Ted, during his undergrad years, was trained in this academic writing style which uses third person perspective, however he since developed his own first person writing technique which is suitable to immersive research and narrative non fiction.
Writers that have inspired him include John Steinbeck, Jack London, Walt Whitman, George Orwell, Bruce Chatwin, Stanley Booth, Anne Tyler, Tom Wolfe, and Anne Fadiman.
“Rolling Nowhere: Riding the Rails with America’s Hoboes” is a non-fiction book that was released in 1984. In Ted’s first book, he enters into a segment of humanity just outside of society and reports back on this world that few of us would ever choose to enter yet about which we’re all curious.
Hoboes had fascinated Ted, yet he’d only ever encountered them in folk songs and literature. So, he figured he’d take one year off and ride the rails. Equipped with rummage-store clothing, a bedroll, and some other belongings, he hops this freight train in St. Louis, becoming a tramp so that he can learn their peculiar culture.
The men and women that he meets along the way are by turns mistrusting and generous, desperate and resourceful, profoundly cynical and philosophical. And the narrative that he creates of these travels with them is both moving and unforgettable.
“Newjack: Guarding Sing Sing” is a non-fiction book that was released in 1999. This is the story about Ted’s rookie year spent as a guard at Sing Sing. It is a nerve-wracking account of his passage into this storied prison and the culture of the guards there, both fresh faced “newjacks” just like Ted and the brutally hardened veterans. While struggling to be a good officer, he angers inmates, works to balance toughness with decency, and dodges blows; he even participates in prison rituals (strip frisks cell “extractions”, cell searches) all which exact a toll on officers and inmates alike.

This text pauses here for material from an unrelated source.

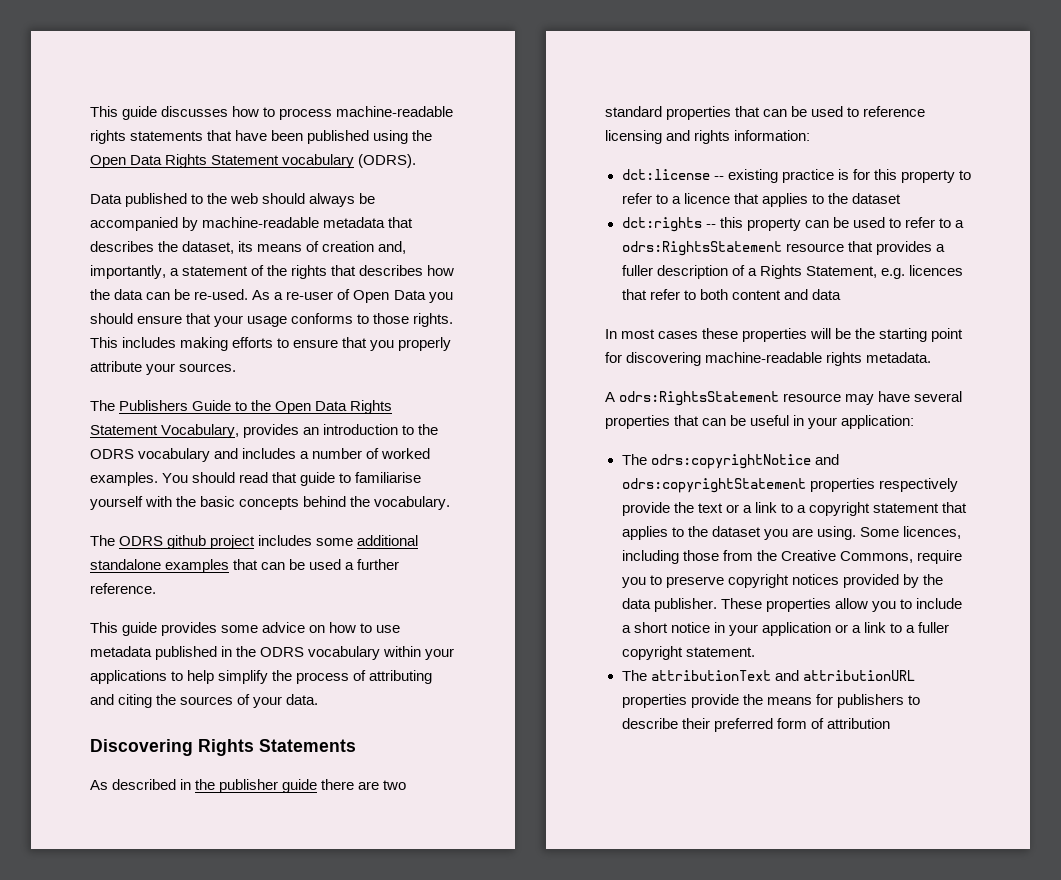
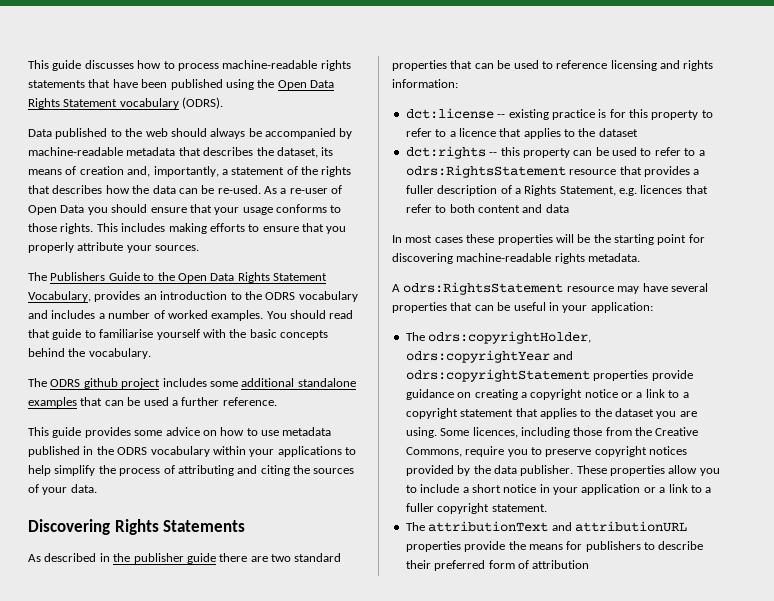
- The odrs:copyrightNotice and odrs:copyrightStatement properties respectively provide the text or a link to a copyright statement that applies to the dataset you are using.
+ The odrs:copyrightHolder, odrs:copyrightYear and odrs:copyrightStatement properties provide guidance on creating a copyright notice or a link to a copyright statement that applies to the dataset you are using.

The story starts with the corrections academy and it concludes with the smoke and flames of New Year’s Eve on Ted’s floor of the notorious B-Block. Ted, along the way, recounts the history of Sing Sing, from draconian early punishment, to its fame as the citadel of capital punishment, to the present status it has as New York State’s “bottom of the barrel” prison.
This is a book sure to become a landmark of American journalism, the definitive presentation of the impasse between needing to imprison criminals and the dehumanization of guards and inmates, which almost inevitably takes place behind bars.
“Cheap Land Colorado: Off-Gridders at America’s Edge” is a non-fiction book that was released in 2022. A passage through an America lived off the grid and wild.
In May of 2017, Ted went to Colorado so that he could explore firsthand the rural way of life which is about living cheaply, on your own land, and staying clear of the mainstream. The failed subdivisions of the huge San Luis Valley made this possible. Five acre lots on the high prairie can be had for just five thousand bucks, sometimes even less. However along with stunning views and independence come some fierce winds, neighbors with criminal pasts, and minimal medical and government services.
Ted volunteered for this local group attempting to prevent homelessness during the bitter winters. He encountered an unexpected diversity: families homeschooling, people of color, veterans with PTSD, addicts old and young, gay people, gun lovers, pot lovers, people with social anxiety. Most of them spurning charity and aiming (and sometimes failing) to be self-sufficient. And more than just a few predicting that they will be the last ones standing once society collapses.
Ted bought five acres of his own and immersed himself for parts of five years in the often contentious culture of the far margins. He discovered many that dislike the government yet depend on its subsidies; who love having their own space yet nevertheless find themselves being in one another’s business; generous yet wary of thieves; who appreciate beauty yet endure squalor. In their struggles to get along and survive, they tell us all about an America that is riven by difference where the edges speak more and more loudly to the mainstream.